Malgré l’intervention du coupeur de feu, j’avais encore des douleurs assez importantes (même si moindres) (mais importantes quand même) (oui, enfin tu vois un peu le genre…) (sérieux, m’oblige pas à mettre une parenthèse de plus…) Et là, à peine une demi-heure après la séance de réflexo, je pouvais de nouveau recommencer à manger un peu et dès le lendemain, j’étais en mode power patate ! Quelques jours plus tard, on a de nouveau fait une séance, qui s’est de nouveau soldée par un effet patator plus. Autant te dire que la réflexologie a une nouvelle adepte ! Quand je pense aux litres de Gaviscon fenouil que j’aurais pu m’éviter de prendre ! (Qui sait ? J’aurais peut-être même été suffisamment en forme pour aller voir un certain spectacle de pompiers …) *

*Mon Chéri, si tu lis ces mots, sache que tu es bien évidemment le seul pompier que mon cœur peut voir et que ta grosse lance… Ahem… La suite en MP, OK ?

Suite à ça, mise à part une fatigue importante liée à l’anémie, je suis restée relativement en forme pendant les deux semaines restantes (comprends par-là : pas de douleur obsédante, ni handicapante et je mange correctement). Du coup, j’ai pu faire plein de trucs " comme avant " : m’occuper d’Elliot, l’emmener à la crèche, voir des copines, recevoir des gens à la maison, faire un peu de ménage, râler après mes deux Cro-Magnon pour " leur " bazar, leur préparer de bons petits plats et même aller travailler (mes collègues te diront que j’ai surtout pourri leur productivité…). La vie quoi !

Ah et au milieu de tout ça, devine quoi : j’ai même pu aller signer les papiers de notre SAS. C’est donc officiel : je suis l’une des cinq associés de la toute jeune agence de communication " Lorem Ipsum " ! Trop, trop fière !

Danse de la joie, Bisounours style

Benoît a attaqué la saison avec les fameuses betteraves. Ceux qui nous connaissent depuis quelque temps savent que cette culture est particulièrement éprouvante physiquement. Je te raconterai peut-être ça une autre fois. Du coup, je me suis retrouvée seule avec mon petit pois deux week-ends de suite, dont un où j’ai en plus dû faire la popote pour l’équipe de planteurs. Tsé, la petite dizaine de personnes à nourrir comme il faut pour leur redonner le courage de retourner sur cette foutue planteuse, je te raconte pas la pression ! Mais j’ai assuré comme une chef : personne ne s’est plaint de la nourriture, la maison était relativement propre et le petit pois, plus ou moins sage. Bon il m’a fallu la semaine entière pour me remettre de ce week-end intensif, mais je suis quand même bien fière du résultat !
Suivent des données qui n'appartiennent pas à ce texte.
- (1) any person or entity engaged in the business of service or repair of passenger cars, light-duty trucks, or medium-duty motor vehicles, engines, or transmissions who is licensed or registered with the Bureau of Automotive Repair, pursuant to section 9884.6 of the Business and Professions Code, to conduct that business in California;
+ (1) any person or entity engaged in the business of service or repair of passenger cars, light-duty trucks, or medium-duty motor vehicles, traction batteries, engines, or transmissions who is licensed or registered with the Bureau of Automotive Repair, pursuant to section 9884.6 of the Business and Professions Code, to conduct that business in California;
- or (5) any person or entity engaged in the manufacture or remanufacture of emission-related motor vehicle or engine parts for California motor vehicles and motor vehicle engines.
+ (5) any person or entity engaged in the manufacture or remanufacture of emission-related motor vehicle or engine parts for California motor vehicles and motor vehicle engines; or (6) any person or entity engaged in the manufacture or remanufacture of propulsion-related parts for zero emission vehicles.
Petit loup quant à lui, parle de mieux en mieux. Il a même remarqué que certains mots étaient interdits. Et comme Papa et Maman ont légèrement tendance à ponctuer leurs phrases avec, c’est génial pour lui, car c’est l’occasion à la fois de nous rappeler à l’ordre et – savoureux plaisir – de prononcer lesdits mots interdits : " Maman, on dit pas gogolasse !", " Papa, on dit pas putain… On dit punaise. "

Voilà. Que de douceur, n'est-ce pas ? Et dire que lundi prochain, nous commencerons un nouveau cycle de chimio avec un nouveau produit... Que nous réserve-t-il ? Ami ou ennemi ? Surprise et boule de gomme ! Alors, profitons encore un peu de l'instant présent.
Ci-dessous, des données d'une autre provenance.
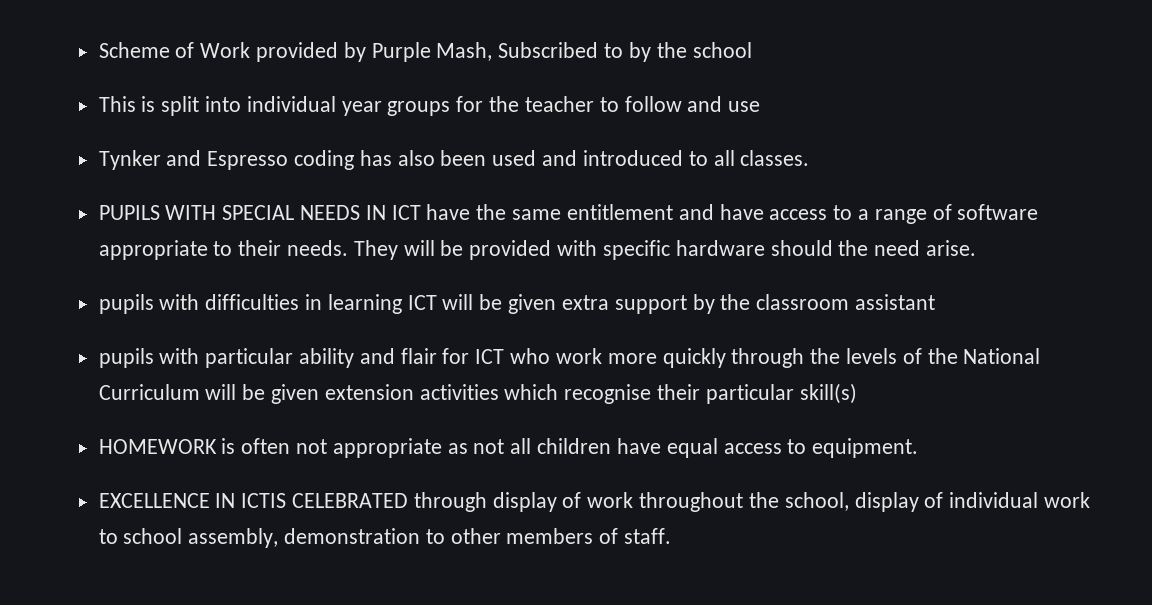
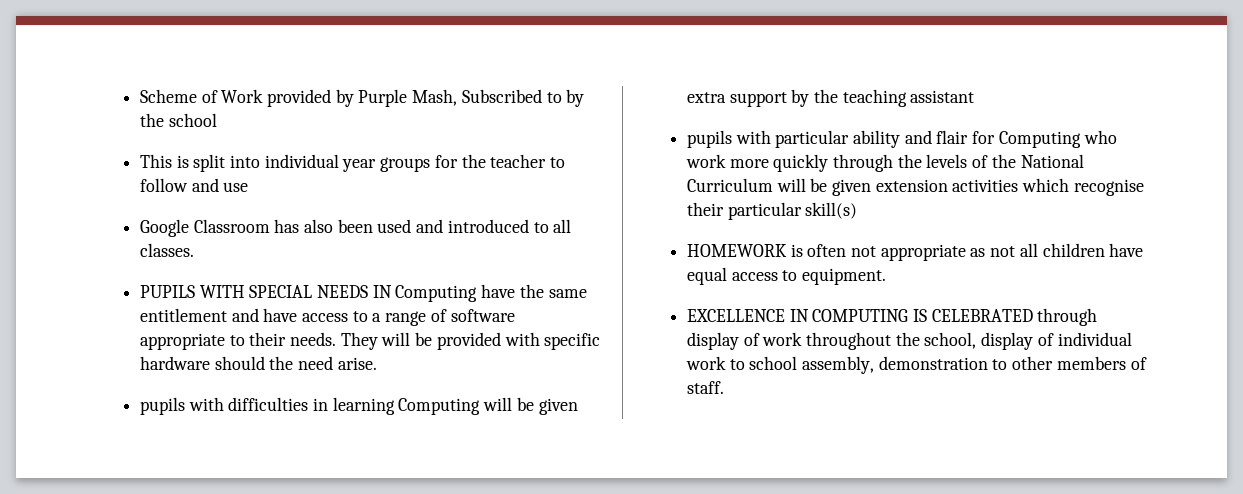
- Tynker and Espresso coding has also been used and introduced to all classes.
+ Google Classroom has also been used and introduced to all classes.
- PUPILS WITH SPECIAL NEEDS IN ICT have the same entitlement and have access to a range of software appropriate to their needs.
+ PUPILS WITH SPECIAL NEEDS IN Computing have the same entitlement and have access to a range of software appropriate to their needs.
- pupils with difficulties in learning ICT will be given extra support by the classroom assistant
+ pupils with difficulties in learning Computing will be given extra support by the teaching assistant
- pupils with particular ability and flair for ICT who work more quickly through the levels of the National Curriculum will be given extension activities which recognise their particular skill(s)
+ pupils with particular ability and flair for Computing who work more quickly through the levels of the National Curriculum will be given extension activities which recognise their particular skill(s)
- EXCELLENCE IN ICTIS CELEBRATED through display of work throughout the school, display of individual work to school assembly, demonstration to other members of staff.
+ EXCELLENCE IN COMPUTING IS CELEBRATED through display of work throughout the school, display of individual work to school assembly, demonstration to other members of staff.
Et d’ici là, douceur, tendresse et boudin noir sur toi. (Râle pas, c’est bon pour le fer, le boudin noir… Et succulent avec des pommes.)
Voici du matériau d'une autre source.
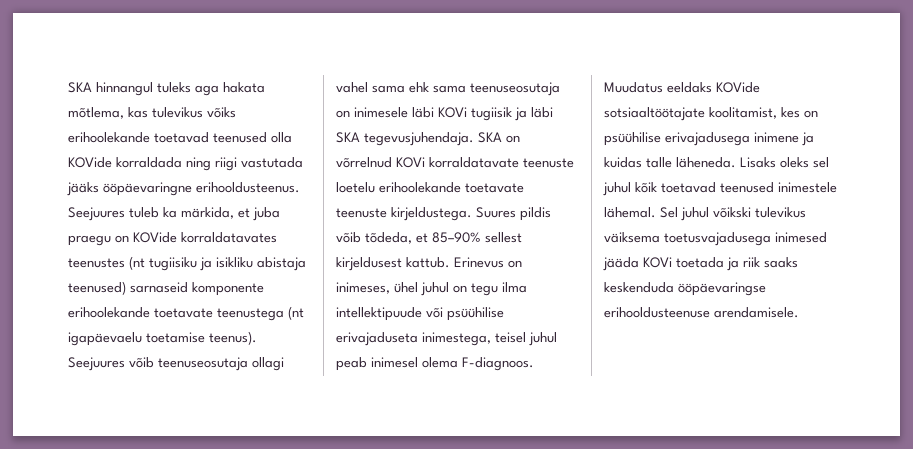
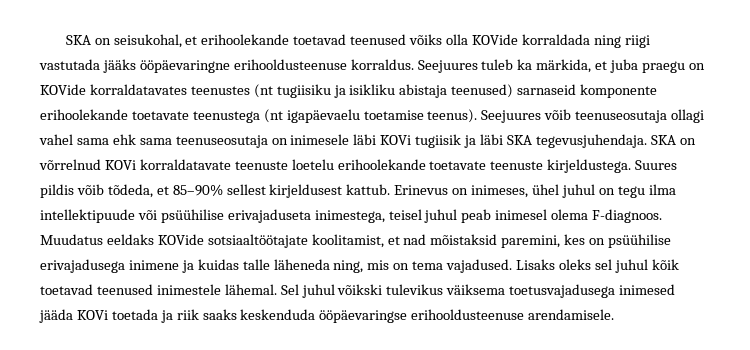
- SKA hinnangul tuleks aga hakata mõtlema, kas tulevikus võiks erihoolekande toetavad teenused olla KOVide korraldada ning riigi vastutada jääks ööpäevaringne erihooldusteenus.
+ SKA on seisukohal, et erihoolekande toetavad teenused võiks olla KOVide korraldada ning riigi vastutada jääks ööpäevaringne erihooldusteenuse korraldus.
- Muudatus eeldaks KOVide sotsiaaltöötajate koolitamist, kes on psüühilise erivajadusega inimene ja kuidas talle läheneda.
+ Muudatus eeldaks KOVide sotsiaaltöötajate koolitamist, et nad mõistaksid paremini, kes on psüühilise erivajadusega inimene ja kuidas talle läheneda ning, mis on tema vajadused.

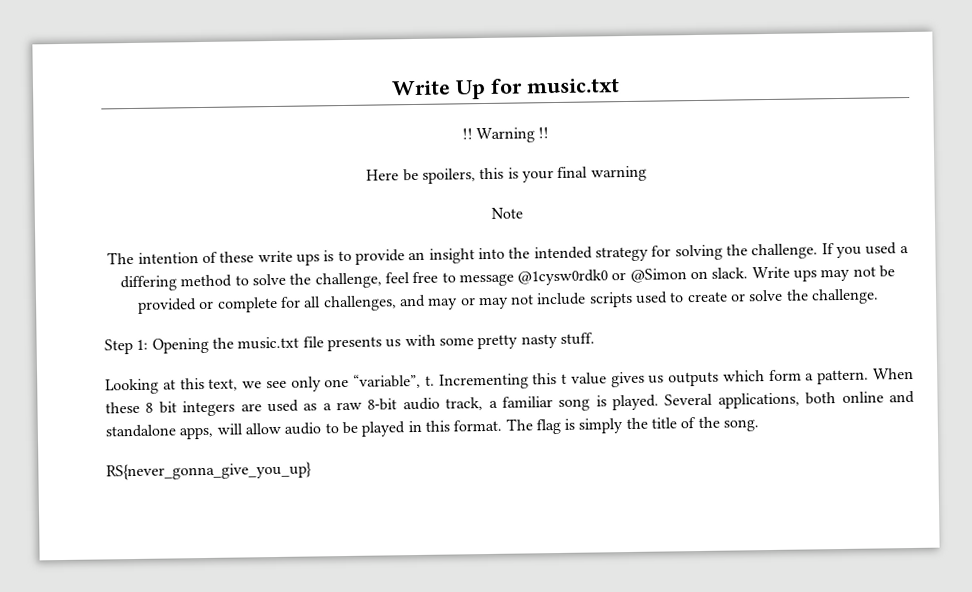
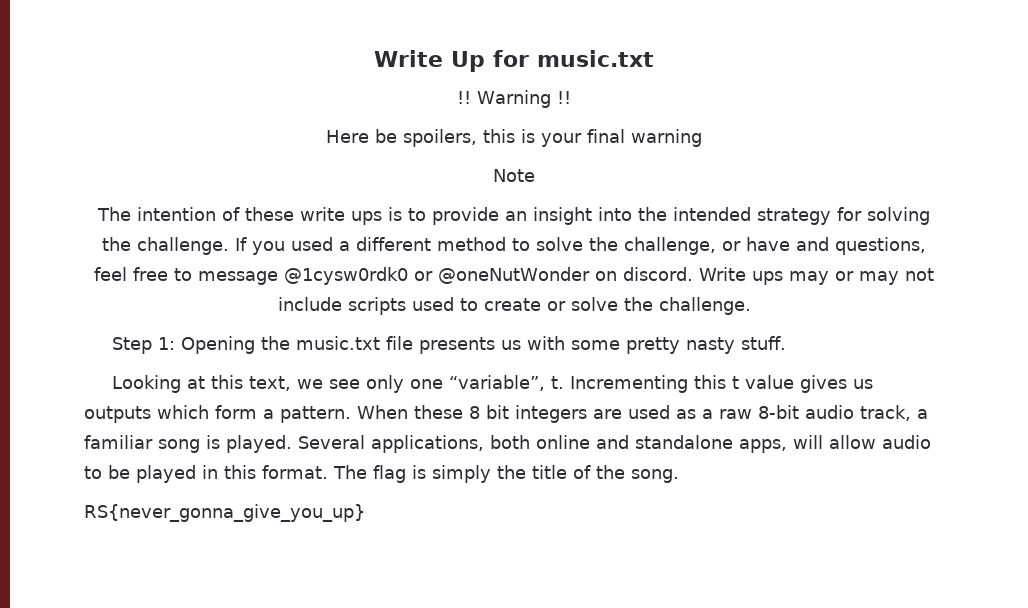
- If you used a differing method to solve the challenge, feel free to message @1cysw0rdk0 or @Simon on slack. Write ups may not be provided or complete for all challenges, and may or may not include scripts used to create or solve the challenge.
+ If you used a different method to solve the challenge, or have and questions, feel free to message @1cysw0rdk0 or @oneNutWonder on discord. Write ups may or may not include scripts used to create or solve the challenge.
PS : Tu n’as pas idée de l’impact que tes petits mots peuvent avoir sur mon moral. Et mon moral est très, très important pour notre famille en ce moment. Alors surtout, continue comme ça ! (Et même si je ne réponds pas toujours de suite, je te lis avec avidité !)

Le Kamehameha pour les nuls

De leur côté, mes deux bonhommes vont bien.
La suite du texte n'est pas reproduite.